Programming method using STL instructions
First, the STL / RET instruction
The STL instruction allows the programmer to generate procedures and procedures that work very close to the sequential function diagram.
The meaning of the STL instruction is to activate a step (ie state), which is represented on the ladder diagram as a state contact drawn from the main bus. The STL instruction has the function of creating a sub-bus, so that all operations in this state are performed on the sub-bus.
Step Return Instruction RET is the end of the status flow and is used to return to the main bus.
In general, the FX series plc uses the stater S to program the sequence program and use it with the STL instruction.

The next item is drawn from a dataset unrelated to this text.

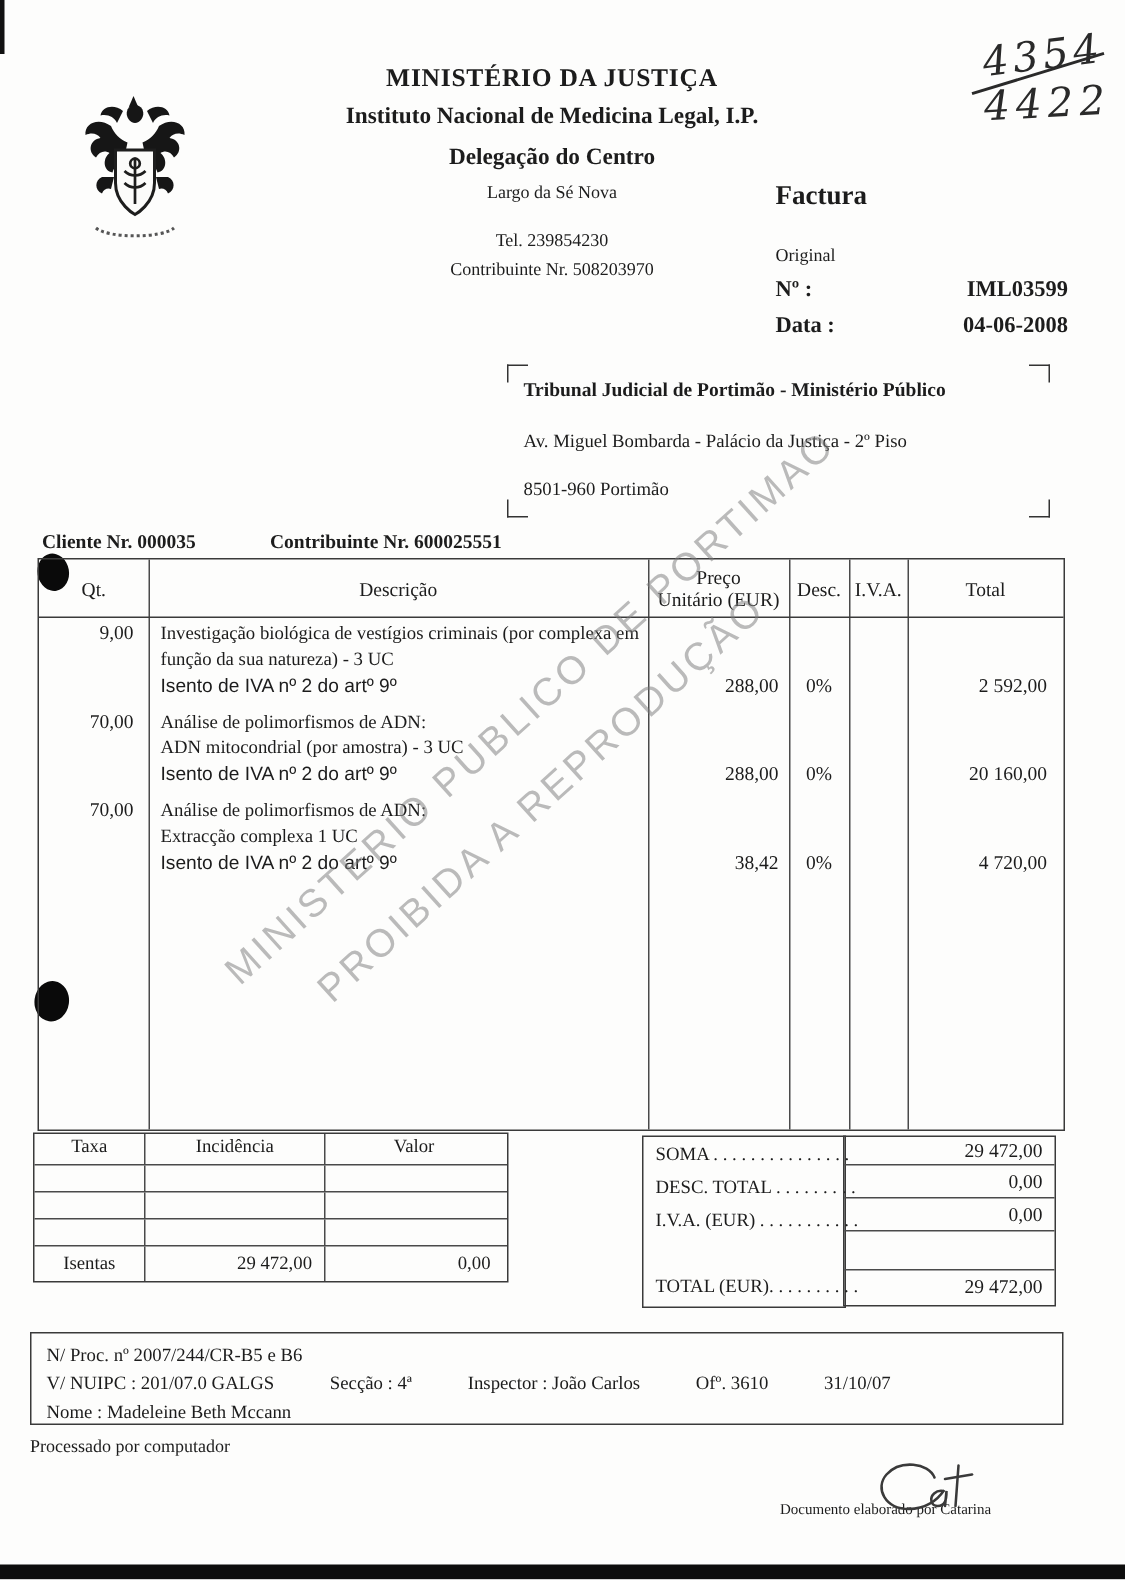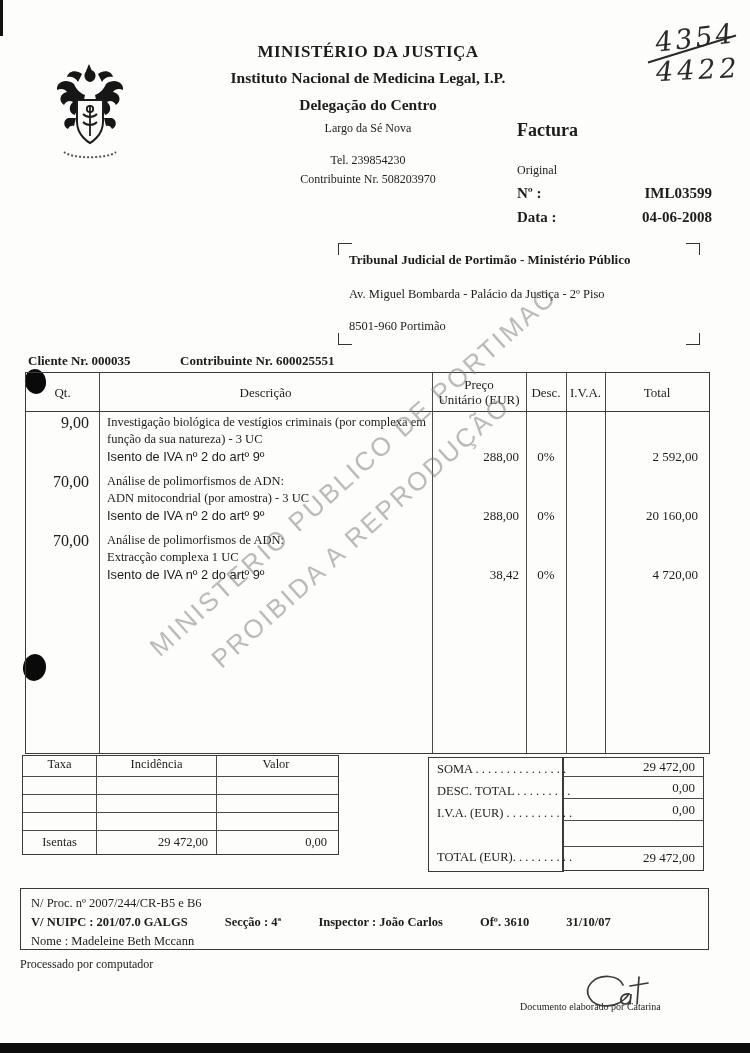"9,00" .cell-qty { font-size: 16px -> 13px }
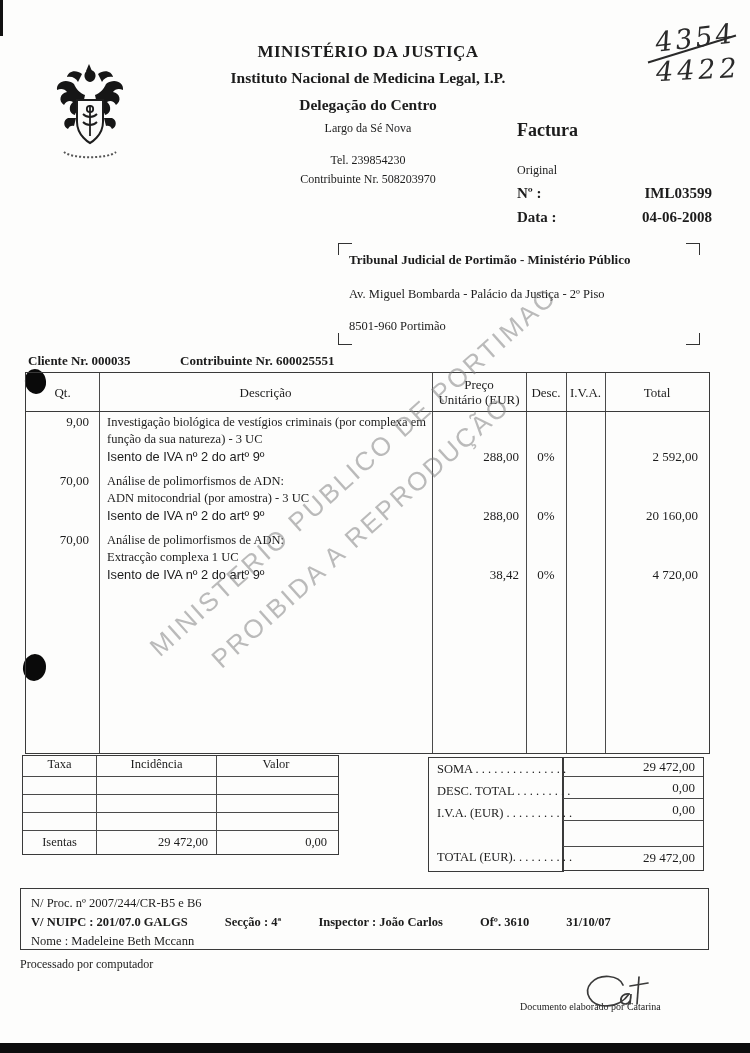"V/ NUIPC : 201/07.0 GALGS" .case-l2 span { font-weight: bold -> none }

1. Conversion between sequential function diagram and step ladder diagram
The step function diagram can be converted to a step ladder using the step ladder command STL and the step return command RET. The corresponding relationship is shown in the figure below.
The circuit block driven by the ST L contact has 3 functions:
1, the driver processing of the load, that is, what to do in this step;
2. Specify the transfer condition, that is, if the condition is met, the step is exited;
3. Specify the transfer target, that is, what is the next state.
2. Step ladder programming rules
(1) The initial step can be driven by other steps, but the operation must start with other methods in advance, otherwise the state flow cannot be performed downward.
(2) The step ladder programming sequence is: first drive, then transfer. The order of the two cannot be reversed.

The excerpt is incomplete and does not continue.